Don't get overly concerned about your genetic potential. Whatever it is. you can achieve tremendous results. Never sell yourself short.
David Webster has authored a great book, SONS OF SAMSON, which profiles over 500 professional strongmen entertainers. It is limited to men who made a living by doing strength shows, and thus, does not include many other enormously powerful men: Olympic lifters, wrestlers, highland games competitors, field athletes, football players, certain pre-steroid bodybuilders (e.g., Park, Grimek and Ross) and powerlifters. Many of the athletes featured in the book did shows during the 1890-1920 period (the “Golden Age” of strength shows), and some lived earlier; thus, they lacked any of the “benefits” of modern equipment, modern supplements or modern training information, let alone modern pharmacology. Nevertheless, Webster identifies over 500 men so powerful they could earn a living by doing strength shows. Are we to believe that all of these men were genetic freaks? Or were the majority of them men with average or above average genetics who trained like grizzly bears to develop as much power as possible?
The worst thing that can happen to a man is to give up on his training because he feels he doesn't have the potential for great gains. “The deepest personal defeat suffered by human beings,” said Ashley Montague, “is constituted by the difference between what one was capable of becoming and what one has in fact become,”
Don't give in to defeat without even putting up a fight. Gird your loins and enter the fray. Don't use poor potential as an excuse. Be a dinosaur. Make the most of what you have. Be everything you CAN be before you worry about what you CANNOT be.

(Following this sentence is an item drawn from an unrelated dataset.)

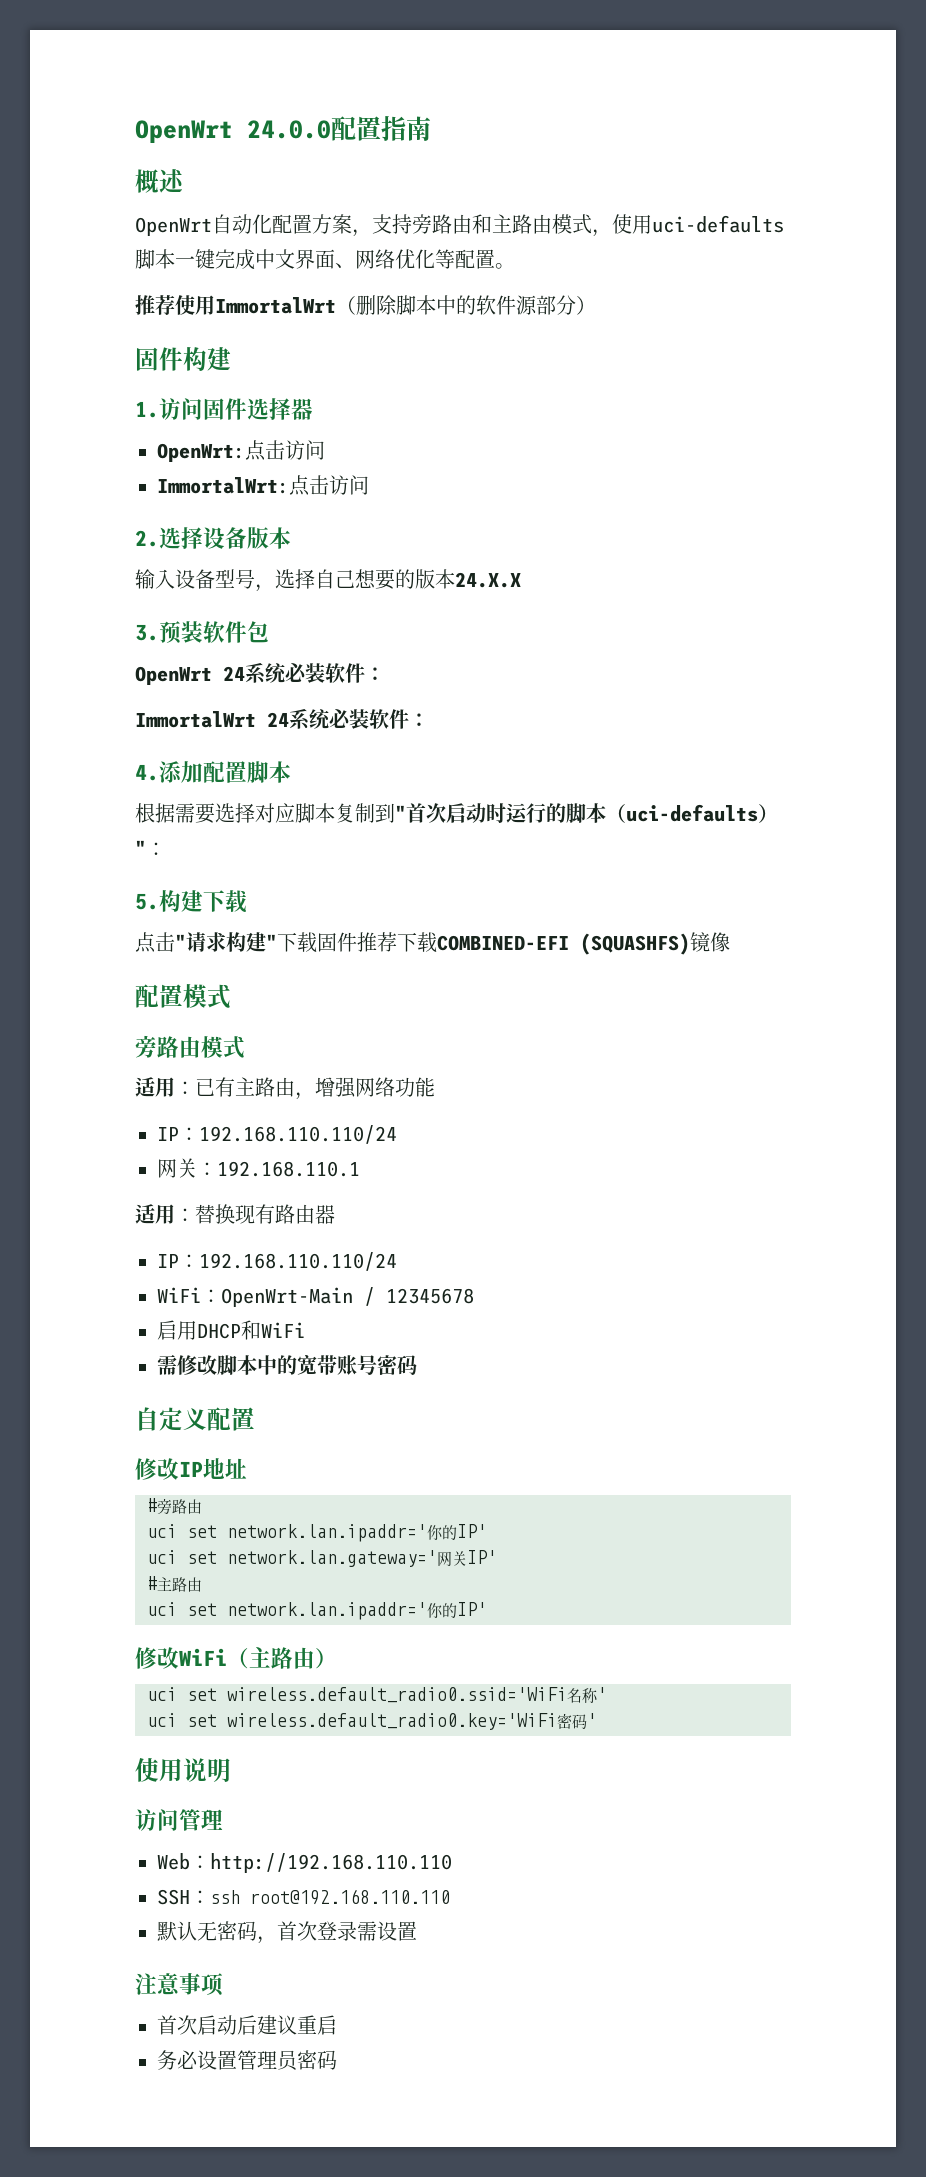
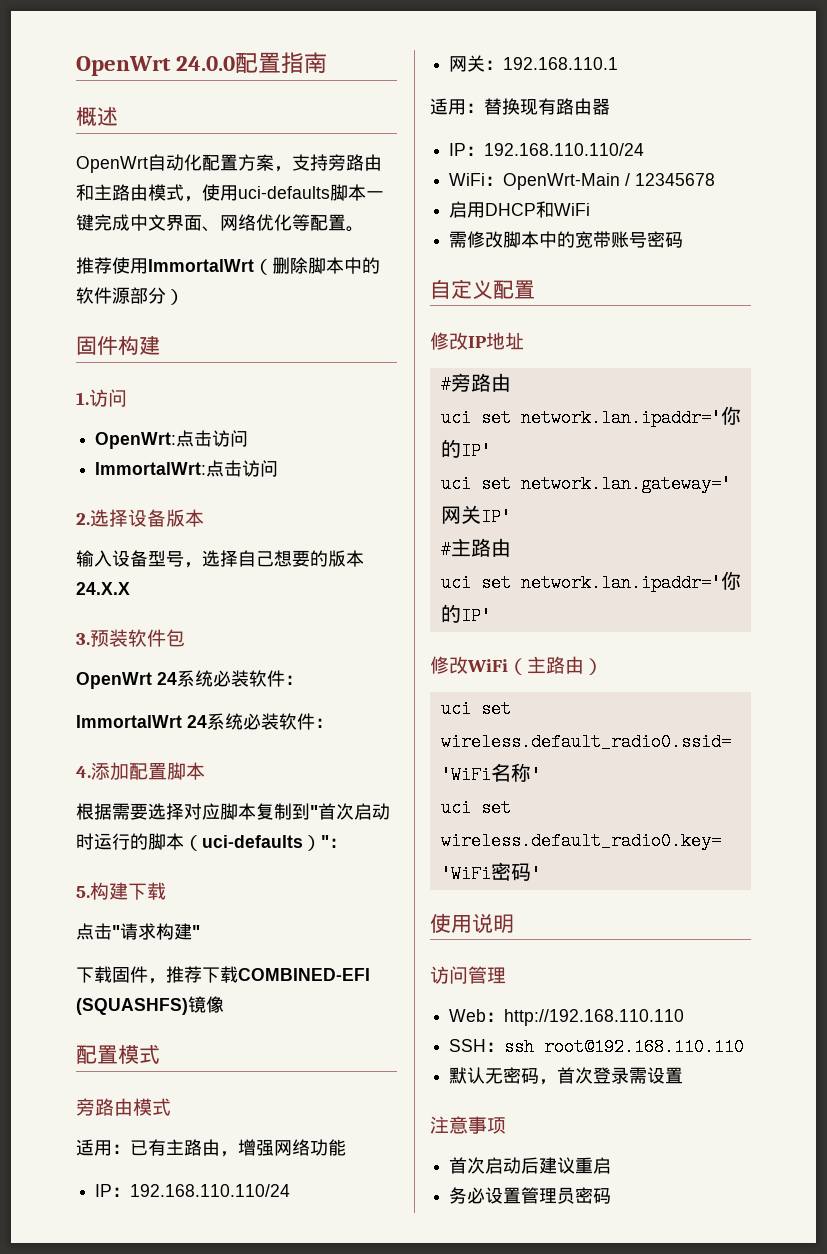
- 1.访问固件选择器
+ 1.访问
- 点击"请求构建"下载固件推荐下载COMBINED-EFI (SQUASHFS)镜像
+ 点击"请求构建"
+ 下载固件，推荐下载COMBINED-EFI (SQUASHFS)镜像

THE ULTIMATE EFFORT-SAVING DEVICE
When you come right down to it, excuses are a way of avoiding effort. Most men live their entire lives without ever making a serious, determined effort to achieve anything. In the incomparable prose of William James, it was expressed like this:
Compared to what we ought to be, we are only half awake. We are making use of only a small part of our physical and mental resources. Stating the thing broadly, the human individual thus lives far within his limits. He possesses power of various sorts which he habitually fails to use.
Don't make excuses today and wake up tomorrow kicking yourself over what might have been, what could have been or what should have been. Seize the moment. Act today. Act now. Step confidently and resolutely toward the goals and achievements you desire. If you don't run, you can't win. If you make excuses and don't enter the race, you forfeit all opportunity of ever accomplishing anything. A person who is constantly making excuses is nothing more than the earliest of quitters. Determine today that YOU will not become an encyclopedia of excuses. Determine today that YOU will become the one man in a thousand who dares to bring his dreams to life.
The fear of life is the favorite disease of the twentieth century.
~William Lyon Phelps
You must never make a promise which you do not fulfill.